• Raw data:
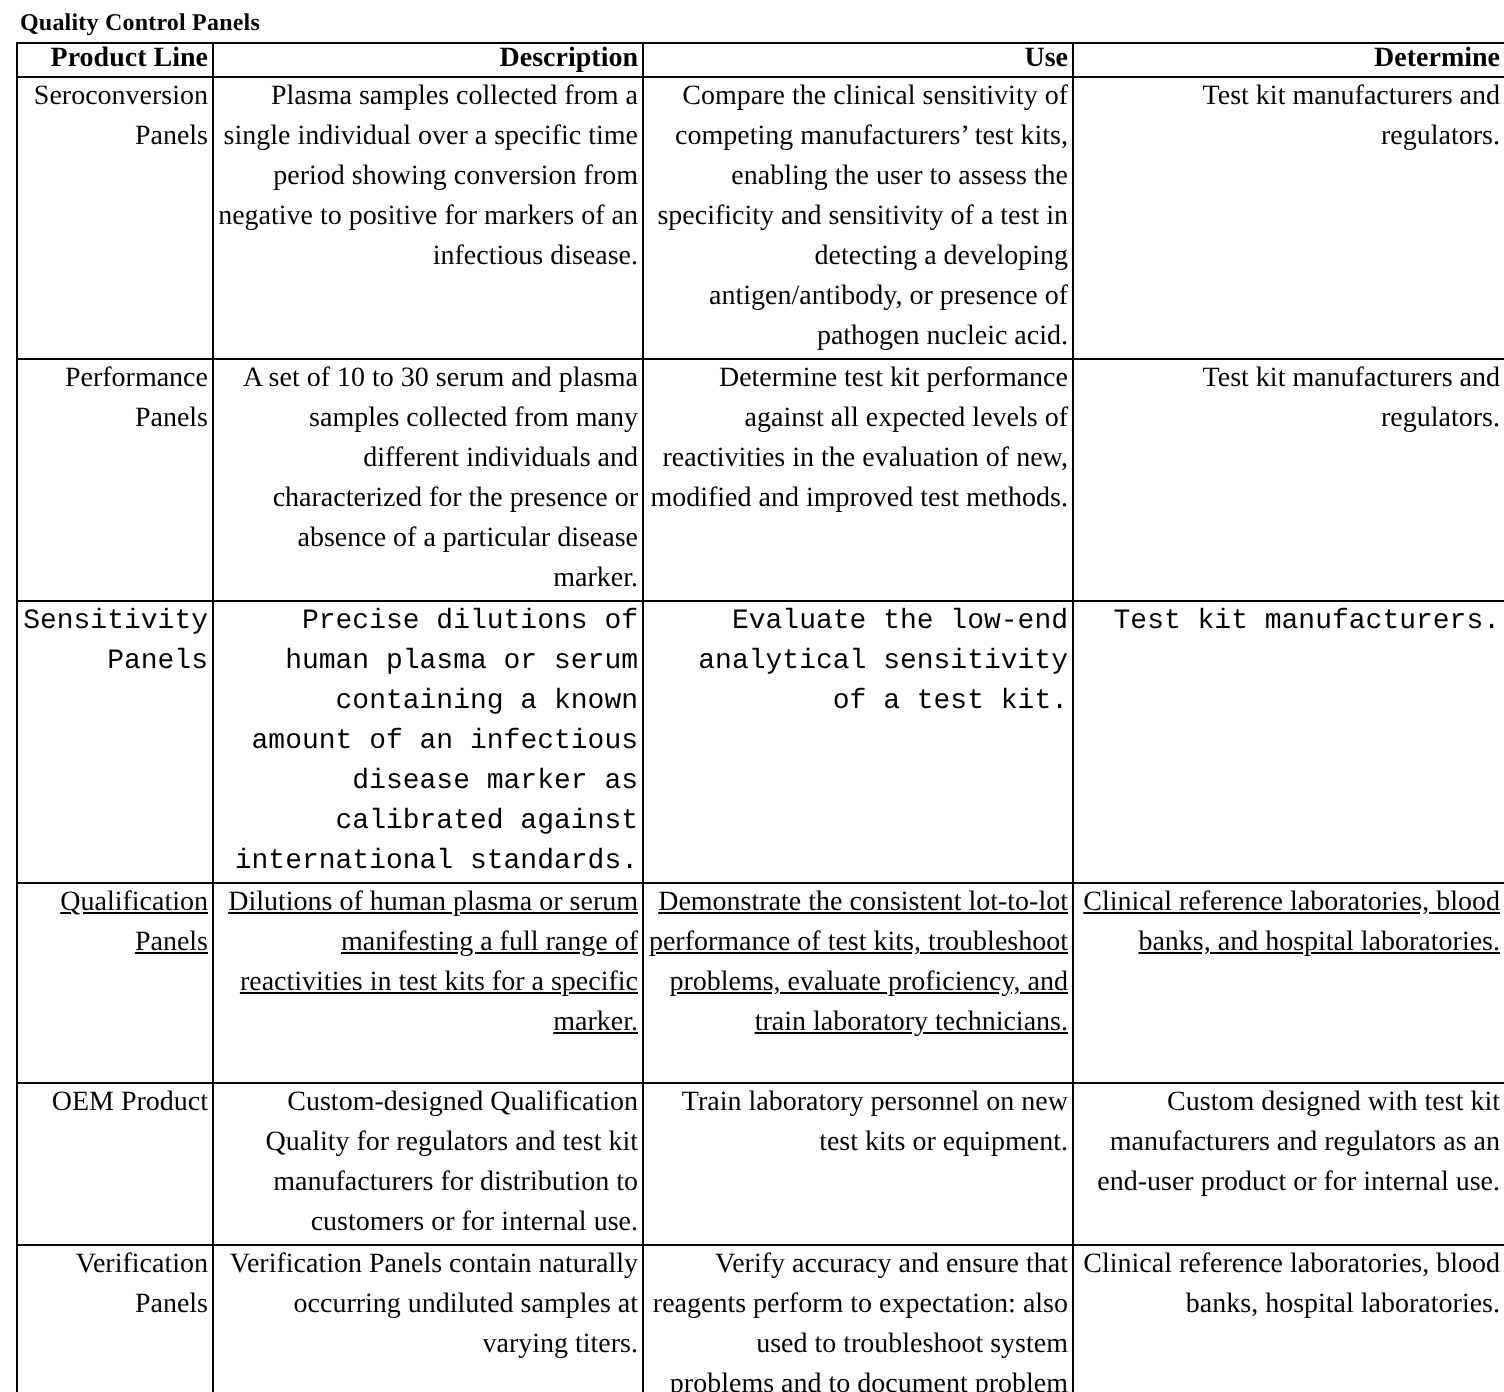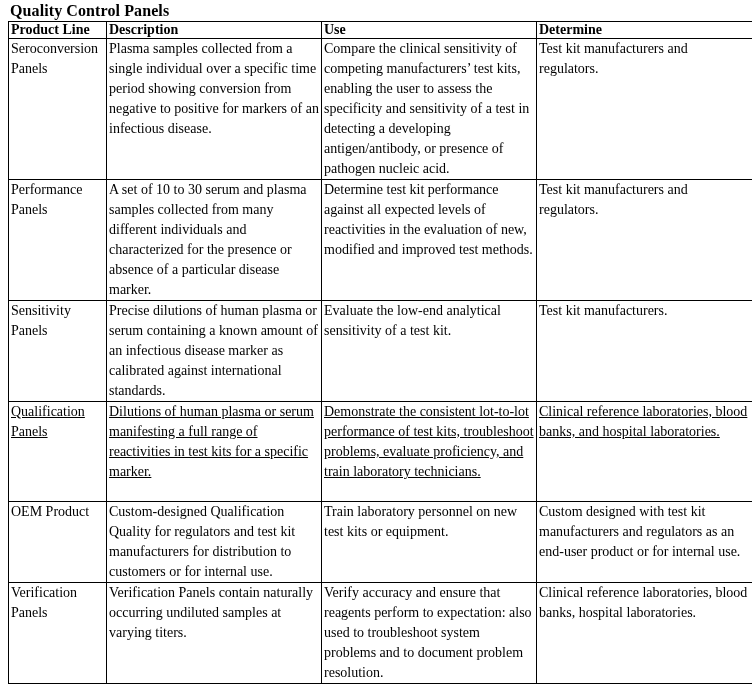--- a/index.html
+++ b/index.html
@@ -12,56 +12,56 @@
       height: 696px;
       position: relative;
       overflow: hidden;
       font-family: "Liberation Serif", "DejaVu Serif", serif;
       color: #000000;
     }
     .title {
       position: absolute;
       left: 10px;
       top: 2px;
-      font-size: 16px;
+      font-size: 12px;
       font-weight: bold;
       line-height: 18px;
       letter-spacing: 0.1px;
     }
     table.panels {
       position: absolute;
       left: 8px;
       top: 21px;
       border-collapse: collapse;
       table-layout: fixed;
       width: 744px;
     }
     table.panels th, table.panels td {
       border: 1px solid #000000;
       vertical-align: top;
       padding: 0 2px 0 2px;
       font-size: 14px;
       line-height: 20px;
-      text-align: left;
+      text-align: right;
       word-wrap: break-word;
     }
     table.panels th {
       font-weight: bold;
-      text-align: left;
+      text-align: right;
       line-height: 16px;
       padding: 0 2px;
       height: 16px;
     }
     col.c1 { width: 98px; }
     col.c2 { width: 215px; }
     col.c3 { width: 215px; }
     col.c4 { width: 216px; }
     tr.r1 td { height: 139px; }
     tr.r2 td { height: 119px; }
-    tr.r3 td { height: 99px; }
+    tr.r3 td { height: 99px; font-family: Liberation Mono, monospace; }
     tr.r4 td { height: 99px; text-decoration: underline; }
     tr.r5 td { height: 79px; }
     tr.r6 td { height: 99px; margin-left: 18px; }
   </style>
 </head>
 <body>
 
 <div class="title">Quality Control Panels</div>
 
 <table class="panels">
==
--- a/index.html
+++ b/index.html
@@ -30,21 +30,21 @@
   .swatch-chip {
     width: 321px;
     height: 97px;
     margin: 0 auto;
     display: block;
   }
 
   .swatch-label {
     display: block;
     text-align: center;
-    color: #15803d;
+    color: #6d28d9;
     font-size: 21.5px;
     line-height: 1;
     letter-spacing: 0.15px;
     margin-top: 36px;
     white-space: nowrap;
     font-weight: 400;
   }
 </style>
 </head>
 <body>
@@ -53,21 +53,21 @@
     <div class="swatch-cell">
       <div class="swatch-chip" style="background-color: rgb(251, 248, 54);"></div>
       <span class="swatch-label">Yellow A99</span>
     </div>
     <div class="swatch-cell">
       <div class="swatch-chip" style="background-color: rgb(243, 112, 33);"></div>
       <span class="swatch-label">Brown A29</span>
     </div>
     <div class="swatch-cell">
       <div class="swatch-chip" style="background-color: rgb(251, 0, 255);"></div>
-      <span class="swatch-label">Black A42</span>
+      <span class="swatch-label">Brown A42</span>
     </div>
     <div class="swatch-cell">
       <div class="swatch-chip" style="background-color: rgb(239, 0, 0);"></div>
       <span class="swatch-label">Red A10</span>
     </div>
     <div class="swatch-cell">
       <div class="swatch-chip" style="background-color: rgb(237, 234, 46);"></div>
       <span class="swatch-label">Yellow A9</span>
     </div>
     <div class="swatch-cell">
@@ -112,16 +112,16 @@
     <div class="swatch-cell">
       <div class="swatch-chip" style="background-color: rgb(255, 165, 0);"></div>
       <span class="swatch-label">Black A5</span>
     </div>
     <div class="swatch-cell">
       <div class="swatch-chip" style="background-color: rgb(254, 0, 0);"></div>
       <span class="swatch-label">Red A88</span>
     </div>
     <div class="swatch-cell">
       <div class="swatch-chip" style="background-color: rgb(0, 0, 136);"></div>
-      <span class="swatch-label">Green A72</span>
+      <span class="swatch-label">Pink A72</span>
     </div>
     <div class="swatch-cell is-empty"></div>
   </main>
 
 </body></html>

• What to work on: Each line of the data that holds "title" should be copied.

• Exercise response:
     .title {
 <div class="title">Quality Control Panels</div>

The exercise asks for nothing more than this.